После того как я снялась в документальном фильме о Фреди, один человек, который ребенком попал в лагерь, а теперь жил в США, написал мне, что он раздавал суп в детском бараке и иногда от голода облизывал ложку. Фреди подошел к нему и сказал: «Ты сам знаешь, тебе не следовало так делать, и отныне, я думаю, облизывать ее будет кто-то другой». Этот человек полагал, что не все обстояло так уж прекрасно. Но нас, из детского барака, выжило приблизительно на тридцать процентов больше, чем в среднем по Освенциму, потому что правила были другими.
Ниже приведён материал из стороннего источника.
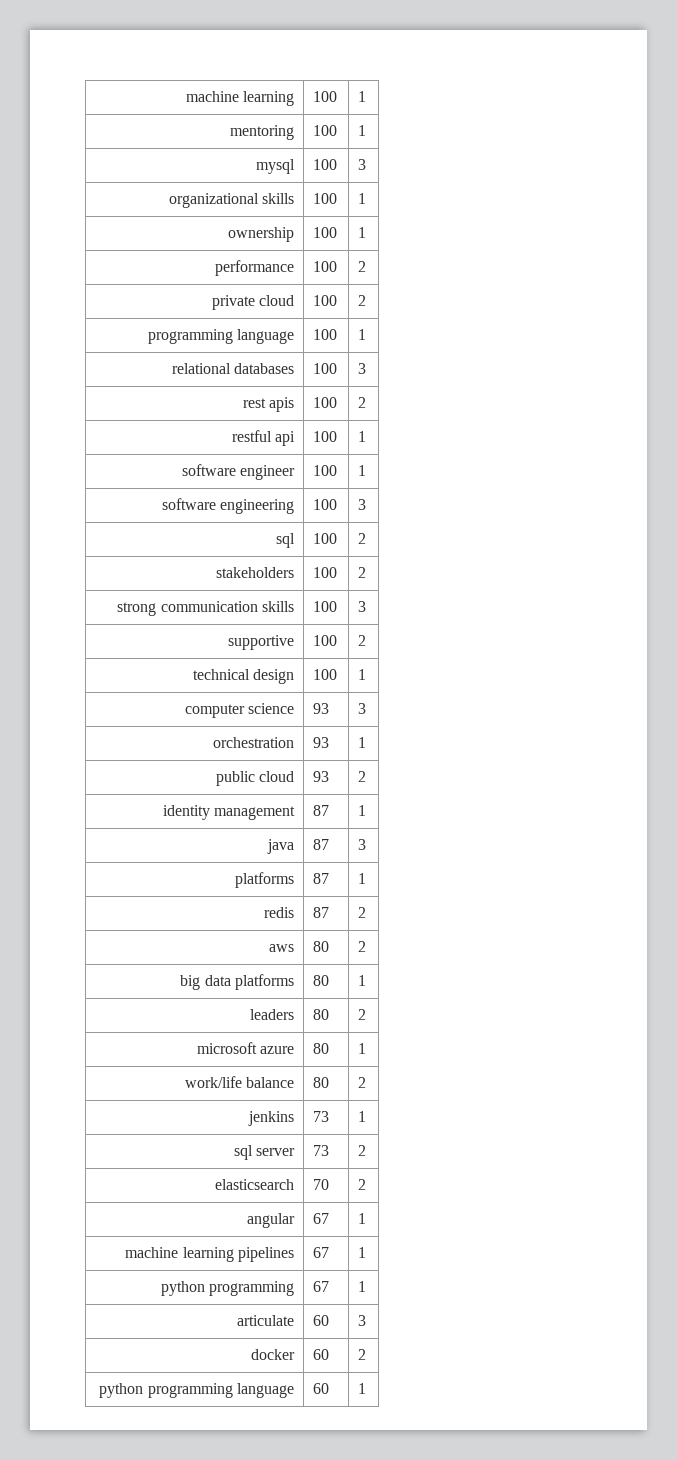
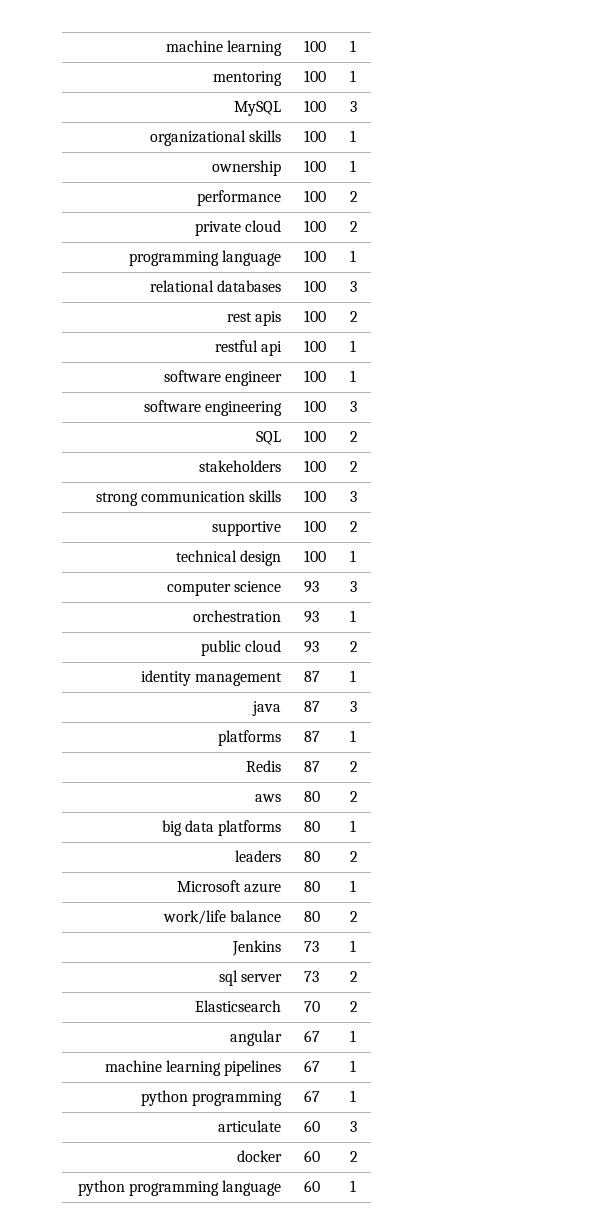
- mysql | 100 | 3
+ MySQL | 100 | 3
- sql | 100 | 2
+ SQL | 100 | 2
- redis | 87 | 2
+ Redis | 87 | 2
- microsoft azure | 80 | 1
+ Microsoft azure | 80 | 1
- jenkins | 73 | 1
+ Jenkins | 73 | 1
- elasticsearch | 70 | 2
+ Elasticsearch | 70 | 2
Годы спустя после смерти Фреди коммунисты попытались разрушить легенду о нем и дали ход в государственной печати мерзким статьям, посвященным Фреди Хиршу. Его обвиняли, во-первых, в том, что он был геем, во-вторых, в том, что он был немцем. Авторы заявляли, что он сотрудничал с нацистами, указывая на тот факт, что он обучал детей немецким словам и песням, хотя он делал это для того, чтобы отстоять и поддержать само существование детского приюта. Он не сотрудничал. И он был немцем, говорил на очень хорошем немецком, отличался такими утонченными манерами, что нацисты доверяли ему и уважали его. Он открыто выражал презрение к ним, но при этом мог добиться от них того, чего не добился бы никто другой. Он договаривался, а не сотрудничал.